**Exercise material:**
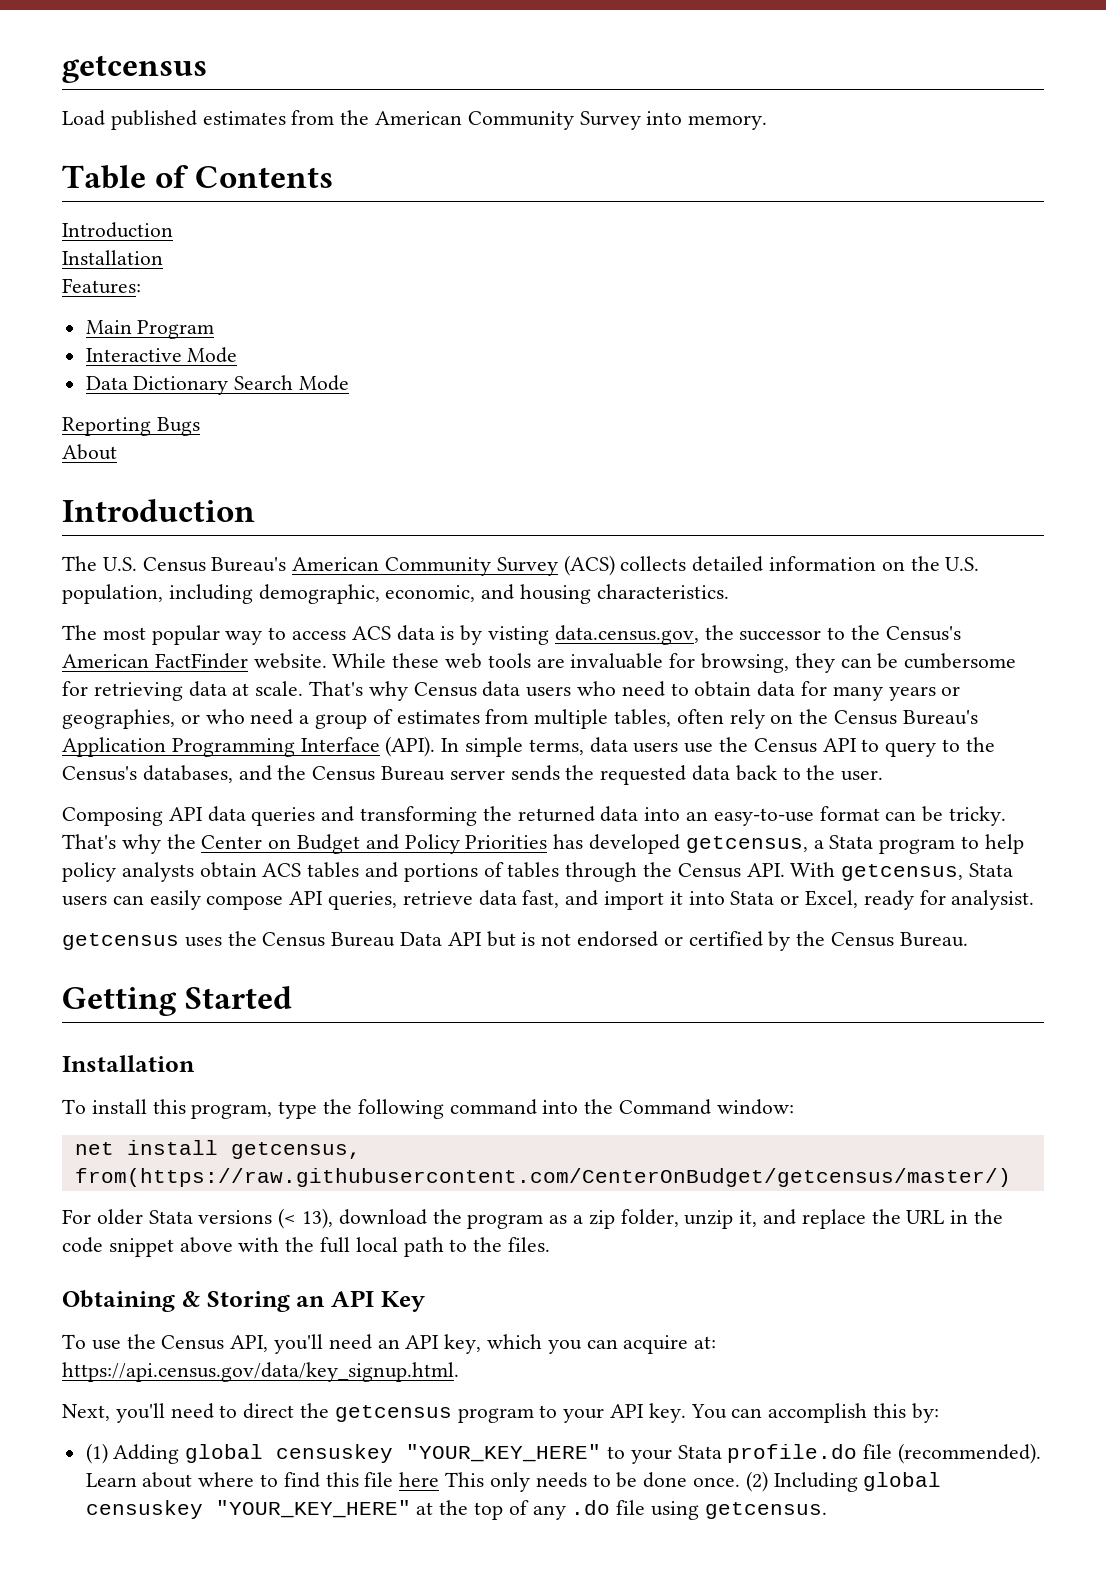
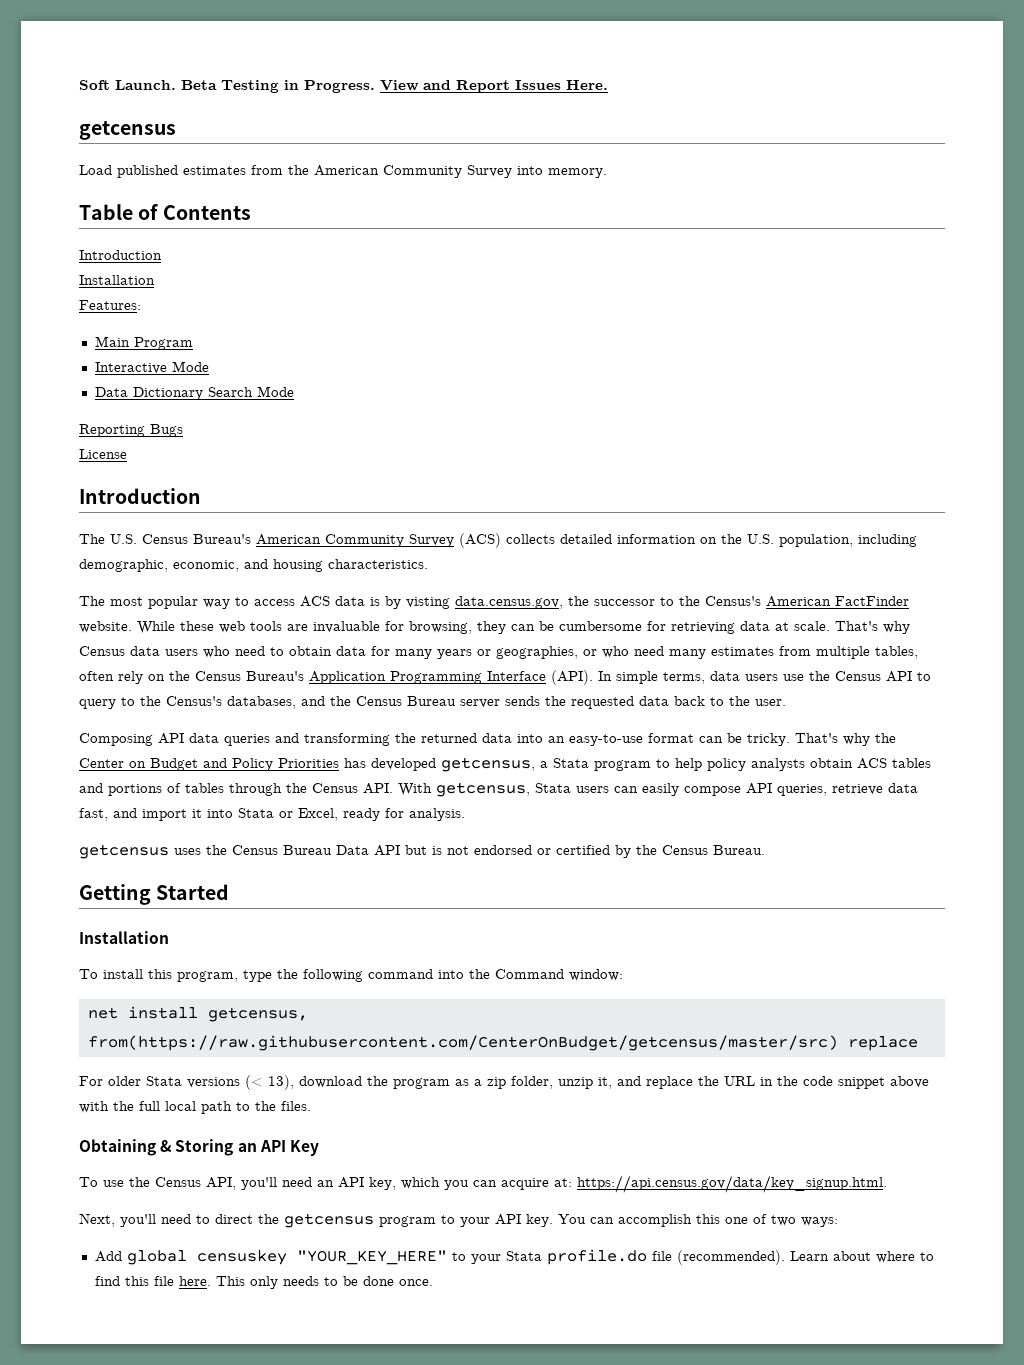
(62, 69) none -> [79,80,608,93] Soft Launch. Beta Testing in Progress. View and Report Issues Here. //
[62,444,117,460] About -> [79,449,127,459] License
[299,709,393,729] a group of -> [669,649,706,659] many
[951,890,1035,910] analysist. -> [409,808,465,821] analysis.
[74,1168,1011,1187] from(https://raw.githubusercontent.com/CenterOnBudget/getcensus/master/) -> [87,1035,918,1051] from(https://raw.githubusercontent.com/CenterOnBudget/getcensus/master/src) replace
[911,1403,939,1423] [85,1443,180,1464] by: // (1) Adding -> [725,1214,838,1227] [94,1251,122,1262] one of two ways: // Add
[399,1472,440,1487] here -> [178,1276,211,1286] here.
[745,1471,942,1492] [85,1500,827,1520] (2) Including global censuskey "YOUR_KEY_HERE" at the top of any .do file using getcensus. -> (433, 1282) none

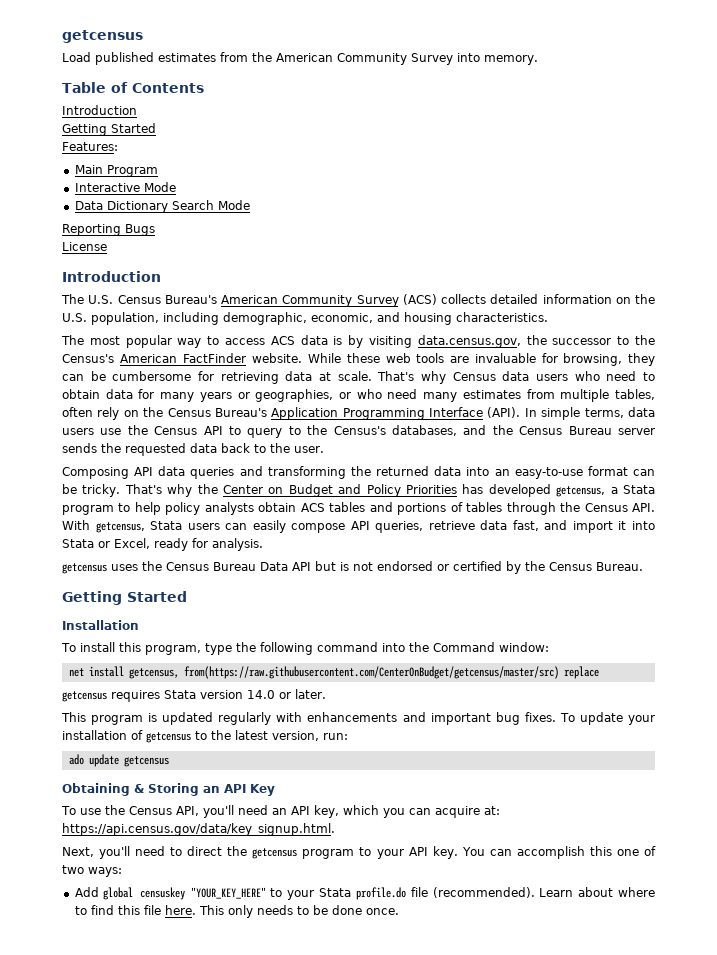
[79,80,608,93] Soft Launch. Beta Testing in Progress. View and Report Issues Here. // -> (62, 36) none
[79,275,155,285] Installation -> [62,123,156,136] Getting Started
[406,597,450,609] visting -> [369,336,413,348] visiting
[79,1075,929,1090] [79,1101,311,1114] For older Stata versions (< 13), download the program as a zip folder, unzip it, and replace the URL in the code snippet above with the full local path to the files. -> [62,689,326,702] [61,712,655,725] [62,730,348,743] [68,754,169,767] getcensus requires Stata version 14.0 or later. // This program is updated regularly with enhancements and important bug fixes. To update your installation of getcensus to the latest version, run: // ado update getcensus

**Task description:**
The required answer is the material repeated exactly, with no images in it.

**Answer box:**
(62, 69) none -> [79,80,608,93] Soft Launch. Beta Testing in Progress. View and Report Issues Here. //
[62,444,117,460] About -> [79,449,127,459] License
[299,709,393,729] a group of -> [669,649,706,659] many
[951,890,1035,910] analysist. -> [409,808,465,821] analysis.
[74,1168,1011,1187] from(https://raw.githubusercontent.com/CenterOnBudget/getcensus/master/) -> [87,1035,918,1051] from(https://raw.githubusercontent.com/CenterOnBudget/getcensus/master/src) replace
[911,1403,939,1423] [85,1443,180,1464] by: // (1) Adding -> [725,1214,838,1227] [94,1251,122,1262] one of two ways: // Add
[399,1472,440,1487] here -> [178,1276,211,1286] here.
[745,1471,942,1492] [85,1500,827,1520] (2) Including global censuskey "YOUR_KEY_HERE" at the top of any .do file using getcensus. -> (433, 1282) none

[79,80,608,93] Soft Launch. Beta Testing in Progress. View and Report Issues Here. // -> (62, 36) none
[79,275,155,285] Installation -> [62,123,156,136] Getting Started
[406,597,450,609] visting -> [369,336,413,348] visiting
[79,1075,929,1090] [79,1101,311,1114] For older Stata versions (< 13), download the program as a zip folder, unzip it, and replace the URL in the code snippet above with the full local path to the files. -> [62,689,326,702] [61,712,655,725] [62,730,348,743] [68,754,169,767] getcensus requires Stata version 14.0 or later. // This program is updated regularly with enhancements and important bug fixes. To update your installation of getcensus to the latest version, run: // ado update getcensus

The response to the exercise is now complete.